A good example of how a space builds capabilities for conviviality is artist Otto Karvonen’s public art installation “Dedication” in the main staircase of Helsinki’s Oodi Central Library. It consists of around 400 dedications to various identities. Not all of the identities are what one would call positive. Dedicating the library to everyone from the disappointed and skeptics to the misguided and foot-draggers, the library communicates that we are not expecting you to be or think in a certain way to be welcome in this space. The artwork was developed with the public, and the final list of words was jointly curated by the artist, a human rights specialist, and a novelist. It recognizes joy and affiliation but also sorrow and isolation. As people walk up and down the staircase, they can find themselves even through identities that are painful or hidden.
The recognition of friction is not about glorifying disruption and annoyance; what’s annoying will continue to feel annoying. But striving for harmony in an urban environment will always mean that someone uses power by excluding others, so accepting friction is a true test of our commitment to equity. Choosing conviviality as the starting point for public innovation allows us to provide incredible experiences that foster joy and connection and push us way beyond what we could’ve imagined – and ones in which park and library staff can flourish in their work. A convivial space can also be one of care, play, vulnerability, empathy, and enthusiasm.

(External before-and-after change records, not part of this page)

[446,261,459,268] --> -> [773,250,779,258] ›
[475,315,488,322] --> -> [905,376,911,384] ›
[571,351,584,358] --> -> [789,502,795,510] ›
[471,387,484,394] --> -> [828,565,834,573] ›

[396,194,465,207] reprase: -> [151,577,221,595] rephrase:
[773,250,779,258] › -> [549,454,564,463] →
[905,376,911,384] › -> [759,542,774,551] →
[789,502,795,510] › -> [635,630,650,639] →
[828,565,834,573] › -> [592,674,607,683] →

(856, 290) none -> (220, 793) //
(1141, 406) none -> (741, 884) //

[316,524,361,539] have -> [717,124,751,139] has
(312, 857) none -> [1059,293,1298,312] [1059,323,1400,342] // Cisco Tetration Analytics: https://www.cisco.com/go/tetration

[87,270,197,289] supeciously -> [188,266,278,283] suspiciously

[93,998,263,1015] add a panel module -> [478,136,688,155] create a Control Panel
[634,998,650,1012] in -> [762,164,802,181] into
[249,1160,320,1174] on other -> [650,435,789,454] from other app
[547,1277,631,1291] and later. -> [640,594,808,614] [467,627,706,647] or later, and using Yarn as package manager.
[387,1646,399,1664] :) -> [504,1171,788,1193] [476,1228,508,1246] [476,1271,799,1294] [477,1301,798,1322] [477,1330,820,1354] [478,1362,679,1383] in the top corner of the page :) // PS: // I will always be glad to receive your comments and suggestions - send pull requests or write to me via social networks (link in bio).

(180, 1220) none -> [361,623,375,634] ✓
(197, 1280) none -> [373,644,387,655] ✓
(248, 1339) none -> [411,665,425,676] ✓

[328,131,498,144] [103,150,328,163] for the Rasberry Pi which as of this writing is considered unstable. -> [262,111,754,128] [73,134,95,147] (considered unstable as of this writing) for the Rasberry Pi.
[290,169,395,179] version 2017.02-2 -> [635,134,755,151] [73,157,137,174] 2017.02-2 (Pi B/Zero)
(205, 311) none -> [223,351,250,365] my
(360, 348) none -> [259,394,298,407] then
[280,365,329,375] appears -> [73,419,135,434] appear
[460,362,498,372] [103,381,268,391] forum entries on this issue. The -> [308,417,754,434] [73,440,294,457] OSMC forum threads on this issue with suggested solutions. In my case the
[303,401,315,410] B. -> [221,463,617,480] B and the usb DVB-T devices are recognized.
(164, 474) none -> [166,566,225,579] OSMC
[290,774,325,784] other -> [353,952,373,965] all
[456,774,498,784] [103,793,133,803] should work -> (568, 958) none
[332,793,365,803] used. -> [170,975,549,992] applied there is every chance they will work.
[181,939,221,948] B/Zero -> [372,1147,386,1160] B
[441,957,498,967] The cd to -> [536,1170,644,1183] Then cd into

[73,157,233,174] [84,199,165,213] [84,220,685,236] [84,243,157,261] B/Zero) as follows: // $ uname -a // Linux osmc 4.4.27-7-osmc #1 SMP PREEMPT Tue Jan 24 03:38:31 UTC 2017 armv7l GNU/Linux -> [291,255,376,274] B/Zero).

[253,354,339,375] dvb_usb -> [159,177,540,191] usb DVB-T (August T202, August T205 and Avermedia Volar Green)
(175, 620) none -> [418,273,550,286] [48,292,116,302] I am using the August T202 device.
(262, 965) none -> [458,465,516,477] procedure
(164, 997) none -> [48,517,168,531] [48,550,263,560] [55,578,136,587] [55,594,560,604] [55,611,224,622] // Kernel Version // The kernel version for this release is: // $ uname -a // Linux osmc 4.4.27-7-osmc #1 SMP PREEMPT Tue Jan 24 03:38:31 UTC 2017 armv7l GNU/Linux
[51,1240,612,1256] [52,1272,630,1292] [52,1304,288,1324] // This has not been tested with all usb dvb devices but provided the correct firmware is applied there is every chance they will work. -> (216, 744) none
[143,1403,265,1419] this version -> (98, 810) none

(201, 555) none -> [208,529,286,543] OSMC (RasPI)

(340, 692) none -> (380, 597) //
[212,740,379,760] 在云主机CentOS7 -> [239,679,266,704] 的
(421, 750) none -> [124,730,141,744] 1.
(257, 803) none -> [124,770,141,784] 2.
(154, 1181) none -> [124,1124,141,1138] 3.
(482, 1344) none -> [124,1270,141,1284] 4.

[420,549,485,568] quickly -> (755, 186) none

It is one where we all can feel that we are seen and recognized as a somebody, as a distinct person with our own story. It can be a multi-sensory experience of beauty, music, flavor, laughter, scent, and touch. It’s living fully with others. The capability and motivation to enter a public space is a prerequisite – to quote Nobel laureate Amartya Sen – for a life one has reason to value.
Tommi Laitio is the inaugural Bloomberg Public Innovation Fellow leading research on the skills and practices local governments need for partnerships for parks and libraries. He is on a leave of absence from his position as Executive Director for Culture and Leisure in the City of Helsinki in Finland.